Data section:

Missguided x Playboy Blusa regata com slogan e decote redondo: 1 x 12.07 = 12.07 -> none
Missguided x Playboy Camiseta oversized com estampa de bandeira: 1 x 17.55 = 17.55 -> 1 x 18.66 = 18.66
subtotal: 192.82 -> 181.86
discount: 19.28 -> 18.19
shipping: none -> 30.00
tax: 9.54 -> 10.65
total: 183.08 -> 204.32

Instructions for the task:
Repeat the records exactly, including every line.

Answer section:
Missguided x Playboy Blusa regata com slogan e decote redondo: 1 x 12.07 = 12.07 -> none
Missguided x Playboy Camiseta oversized com estampa de bandeira: 1 x 17.55 = 17.55 -> 1 x 18.66 = 18.66
subtotal: 192.82 -> 181.86
discount: 19.28 -> 18.19
shipping: none -> 30.00
tax: 9.54 -> 10.65
total: 183.08 -> 204.32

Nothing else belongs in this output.